April 13, 2014
This is my day off but you are with me even now. I'm trapped indoors because it's an aggravating-weather day, and all I can do is read the paper in front of the window before my little desk. The panes are smeared with just enough rain to make things look obscure and distorted. I wish it would go on and rain. What's sticking to the glass cannot even be dignified by calling it a drizzle. Hey! Mom Nature, get it over with! We need every drop that's missing.
Still and all, a disagreeable day allows me to linger over the paper and a mug of tea. I google words and titles to expand my understanding of stories and words that are unfamiliar or intriguing enough to warrant investigation. Reading the Sunday Times can go on for hours. I don't necessarily read the entire thing through in one sitting, however. I peruse the Book Review first thing. Always. It's like eating the inside of an Oreo first. I promise you it is just that good to me. Although I gave up Oreos. Again.
Today's Book Review is a SPECAL ISSUE. Oh, but I am savoring it like I would a double stuf Oreo! Oh! It's called stuff! Well, stuf. It's man-made so they cannot call it s-t-u-f-f, 'cause if they did they might have to tell us what's in the stuff. Please don't let it still be Crisco and powdered sugar. Mmmm! Gagging gently.
My favorite read in todays Book Review is SKETCHBOOK, Heads or Tails, by Chris Ware. He is the author of the graphic novel, Building Stories. I have clipped several of his stories and slip them into envelopes I glue to a page of my current journal. Do you ever make a mess addressing a lovely envelope and cannot bear to waste it? You do? Here's what I do.

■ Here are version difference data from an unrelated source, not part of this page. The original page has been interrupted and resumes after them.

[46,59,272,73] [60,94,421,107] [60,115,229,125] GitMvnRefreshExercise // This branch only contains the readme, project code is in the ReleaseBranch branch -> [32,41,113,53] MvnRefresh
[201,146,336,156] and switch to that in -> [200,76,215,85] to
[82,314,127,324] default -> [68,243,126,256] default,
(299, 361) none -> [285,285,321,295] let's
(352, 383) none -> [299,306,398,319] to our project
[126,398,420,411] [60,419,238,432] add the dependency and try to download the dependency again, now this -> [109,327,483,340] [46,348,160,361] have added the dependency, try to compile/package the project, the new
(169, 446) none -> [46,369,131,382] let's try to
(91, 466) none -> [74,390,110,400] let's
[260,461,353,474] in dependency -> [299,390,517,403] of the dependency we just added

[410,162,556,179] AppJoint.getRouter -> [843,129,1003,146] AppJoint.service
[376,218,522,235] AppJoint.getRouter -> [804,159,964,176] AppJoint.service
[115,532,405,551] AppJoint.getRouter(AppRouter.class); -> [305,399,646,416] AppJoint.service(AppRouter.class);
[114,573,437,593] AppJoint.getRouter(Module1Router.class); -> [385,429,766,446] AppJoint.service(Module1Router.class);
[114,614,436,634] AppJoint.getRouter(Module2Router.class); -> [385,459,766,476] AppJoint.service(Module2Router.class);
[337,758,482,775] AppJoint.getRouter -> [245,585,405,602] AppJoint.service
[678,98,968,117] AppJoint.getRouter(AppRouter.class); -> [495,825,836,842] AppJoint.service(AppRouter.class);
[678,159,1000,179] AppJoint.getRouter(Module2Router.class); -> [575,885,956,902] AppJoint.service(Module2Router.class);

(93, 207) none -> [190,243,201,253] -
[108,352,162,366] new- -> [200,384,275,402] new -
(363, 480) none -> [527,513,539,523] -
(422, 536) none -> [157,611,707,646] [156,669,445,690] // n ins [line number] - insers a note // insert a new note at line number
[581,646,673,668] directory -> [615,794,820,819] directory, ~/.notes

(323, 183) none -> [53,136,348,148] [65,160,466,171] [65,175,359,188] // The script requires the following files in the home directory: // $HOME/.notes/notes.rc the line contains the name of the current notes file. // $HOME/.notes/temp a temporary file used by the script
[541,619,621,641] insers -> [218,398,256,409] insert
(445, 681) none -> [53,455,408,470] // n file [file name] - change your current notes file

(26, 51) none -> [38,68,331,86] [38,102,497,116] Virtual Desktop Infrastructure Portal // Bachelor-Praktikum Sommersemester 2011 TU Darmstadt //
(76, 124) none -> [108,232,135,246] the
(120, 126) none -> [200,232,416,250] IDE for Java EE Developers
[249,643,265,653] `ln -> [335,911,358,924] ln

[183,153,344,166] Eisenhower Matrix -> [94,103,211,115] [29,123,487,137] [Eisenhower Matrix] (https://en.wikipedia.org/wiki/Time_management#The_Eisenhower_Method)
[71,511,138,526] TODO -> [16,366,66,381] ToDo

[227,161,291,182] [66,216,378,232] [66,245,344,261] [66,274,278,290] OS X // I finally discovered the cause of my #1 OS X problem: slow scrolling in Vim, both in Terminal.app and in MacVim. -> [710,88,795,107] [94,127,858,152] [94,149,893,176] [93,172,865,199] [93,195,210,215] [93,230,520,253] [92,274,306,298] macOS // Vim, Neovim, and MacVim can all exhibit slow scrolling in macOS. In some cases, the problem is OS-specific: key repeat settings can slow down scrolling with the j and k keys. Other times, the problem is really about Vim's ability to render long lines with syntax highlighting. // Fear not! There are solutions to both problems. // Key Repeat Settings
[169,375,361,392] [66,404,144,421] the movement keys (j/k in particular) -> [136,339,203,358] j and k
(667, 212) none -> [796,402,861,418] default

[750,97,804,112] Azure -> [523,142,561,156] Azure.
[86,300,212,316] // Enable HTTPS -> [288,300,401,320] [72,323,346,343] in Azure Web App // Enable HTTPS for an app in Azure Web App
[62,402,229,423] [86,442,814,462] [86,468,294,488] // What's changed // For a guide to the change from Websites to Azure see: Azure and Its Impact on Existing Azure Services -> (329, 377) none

Adhere it to a page of my journal. Such a lovely envelope. Could you toss it? See that bit of tape up top, with the blue heart? It's a leftover from the previous page. Waste not, want not, yes?
Inside is just as lovely and it's the perfect safe-keeper for secrets and special bits. Moisten the flap and glue your secrets if that's what you prefer, otherwise gently tuck it inside the body and you can revisit your treasure as often as you like. Tuck a token inside. I often include a dried flower, ticket stubs, photographs and whatnot.
Wish I didn't have to fold today's treasure because creases just are not right for Ware's masterpiece. Still and all it's better than nothing and this story took me a long way back. It took me back to when I was a little girl, and getting a penny was such a big deal. My parents taught me about wheaties. Bet yours did too.
I felt so special when I became the owner of a shiny new penny. One penny bought a lot back then, and they made a safe, satisfying thunk when they hit the bottom of a piggy bank. Before I decided to save it or spend it, I clutched my new acquisition with a death grip that made my palms sweat and cramp until I had to give in to Mama's "Do you want me to hold it for you? I can put it in my pocket book." I refused at first but always, always gave in eventually. I taste that coppery smell of a wet penny right now, even as I tell you about it. Isn't memory a funny thing? I want you to awaken your memories of pennies, and think about how close and connected we really are through memories. Stories are powerful things, and graphic novels are stories on steroids. Read on. And why not drop Chris Ware a little thank-you note for the trip down memory lane? Here's a link:
Write to Chris Ware here:
P.O. Box 48056
H2V 4S8 Canada
P.S. When you were young and had to flip a coin, did you use a penny? We always used a nickel since most of us rarely chanced having a quarter in our pocket. Sometimes one of us rushed inside to grab a coin but we would never risk losing so much money!